反面調査は耳慣れないため、対象や対応に不安を感じる方が多いものです。問い合わせの多い点をまとめました。

反面調査は個人事業主も対象になる?

反面調査は法人だけでなく、個人事業主も対象です。

事業の規模が小さくても、帳簿や領収書の不備、申告内容の不自然さが見られれば確認の対象になり得ます。取引先が限られる場合は影響が大きく出やすいため、規模にかかわらず誠実な申告と記録の保存を心がけましょう。

反面調査の有無は取引先に知られる?

反面調査は取引先など第三者へ直接確認するため、相手先には事実が伝わります。

相手先からは「なぜ自社に確認が来たのか」と受け止められ、信頼関係に影響することもあります。日頃から帳簿や領収書を整え、説明できる状態を保っておくと、確認が広がるリスクを抑えられます。

反面調査を拒否するとどうなる?

反面調査は質問検査権にもとづくため、正当な理由なく拒むことはできません。

応じない場合、本人だけでなく相手先にも厳しい確認が及ぶおそれがあります。やむを得ない事情があるときは日程の相談ができるので、無理に拒まず、理由を伝えて調整するほうが結果として早く収まりやすくなります。

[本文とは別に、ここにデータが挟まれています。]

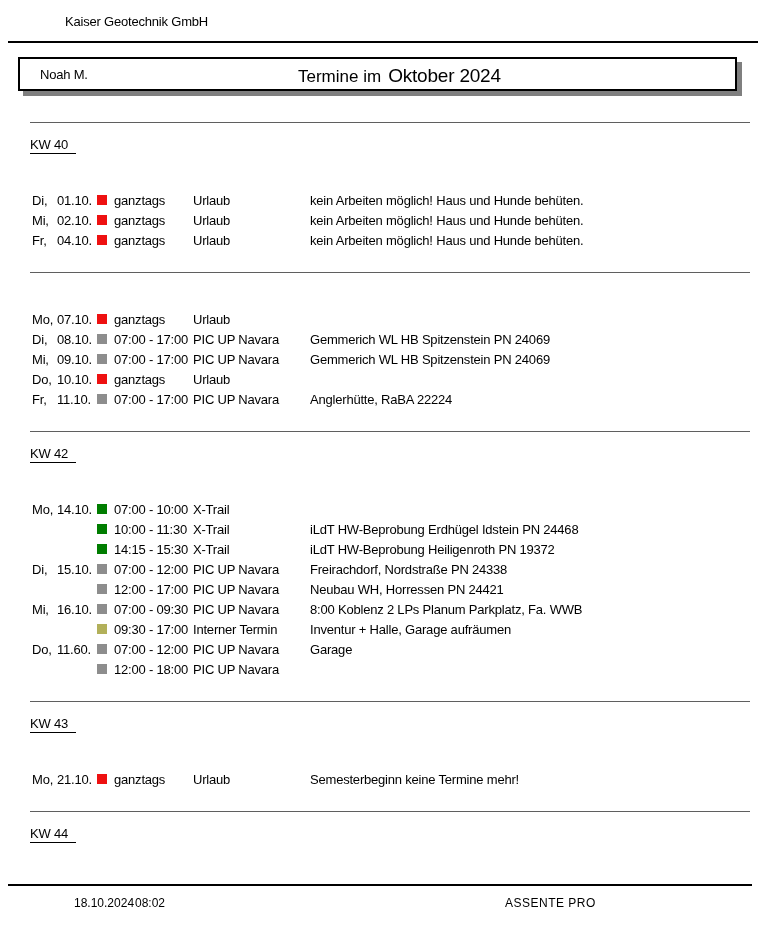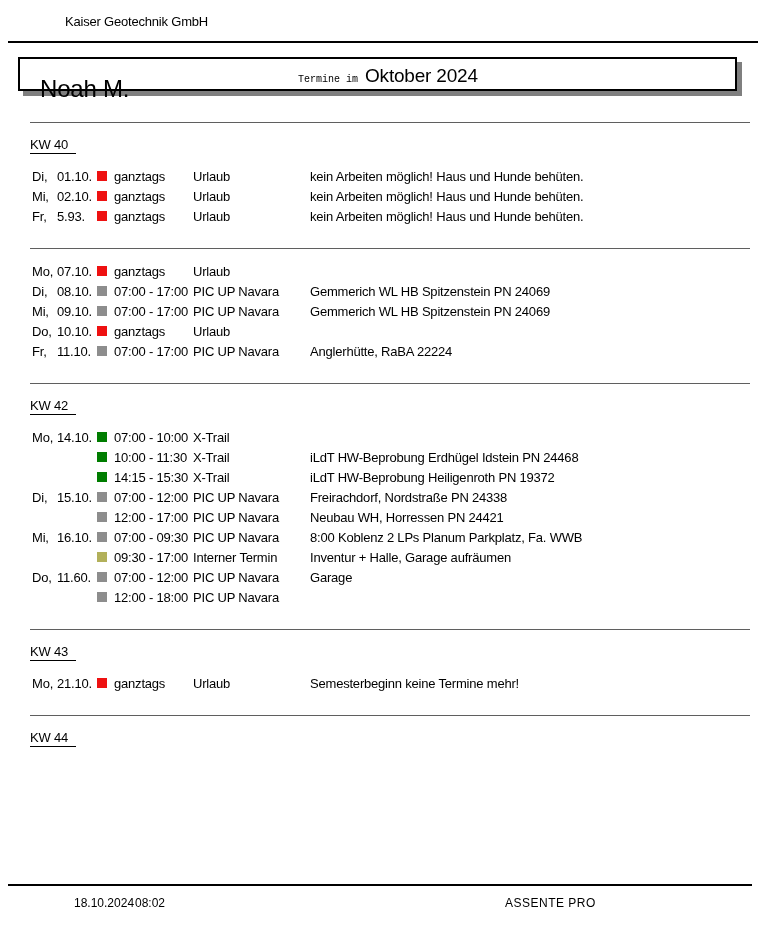"Noah M." .person { font-size: 24px -> 13px; top: 16px -> 8px }
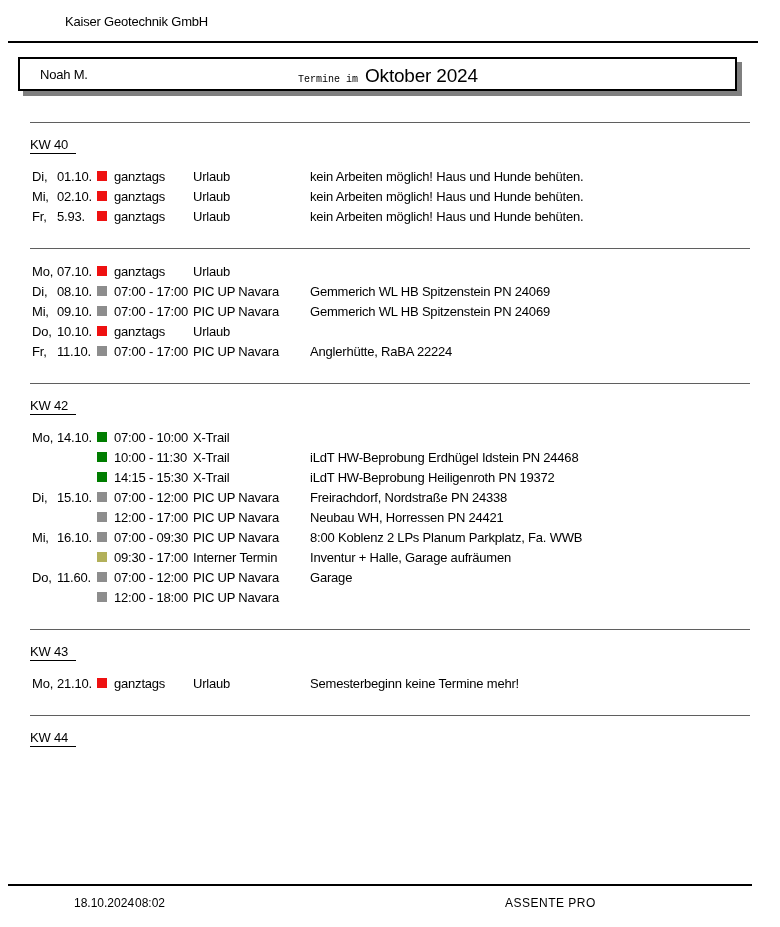"Termine im" .title-prefix { font-family: Liberation Mono, monospace -> none; font-size: 10px -> 17px }
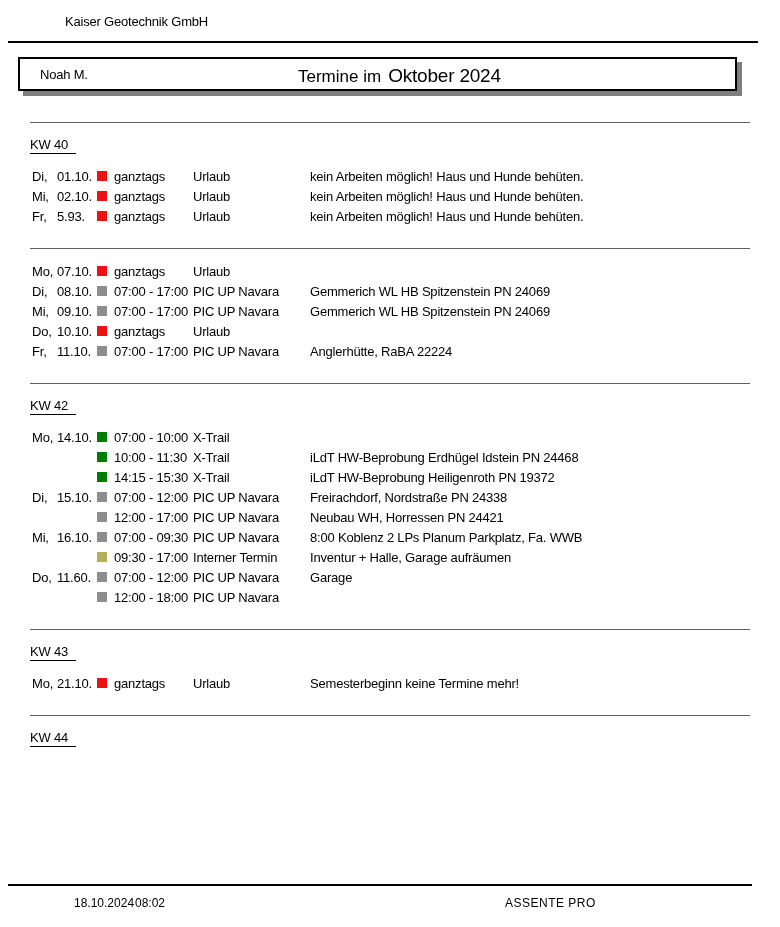"Di," .section-rows { margin-top: 12px -> 36px }
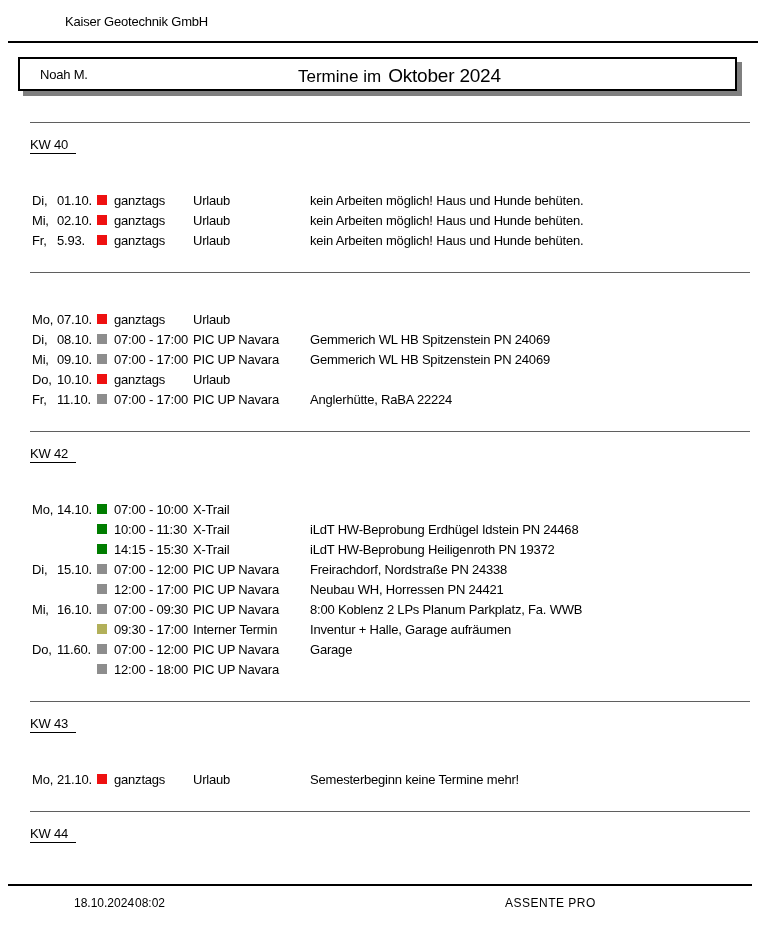"5.93." span { text: 5.93 -> 04.10 }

参照:白色申告者の記帳・帳簿等保存制度(No.2080)|国税庁

反面調査への備えは日頃の帳簿管理と誠実な対応から

反面調査は、取引先や銀行など第三者にまで確認が広がる税務調査で、実施されるのは例外的な場面に限られます。広がりやすいのは、資料が足りないときや申告内容に不自然さがあるときです。受ける側になっても、求められた範囲に絞って正確に答え、やり取りを記録に残せば、影響は抑えられます。

反面調査を防ぐ近道は、本人への調査だけで取引の裏付けが取れる状態をつくることです。帳簿や書類を保存期間に従って整理し、誠実に対応する。迷う点は税理士に相談する。こうした日頃の積み重ねが、反面調査への一番の備えとなります。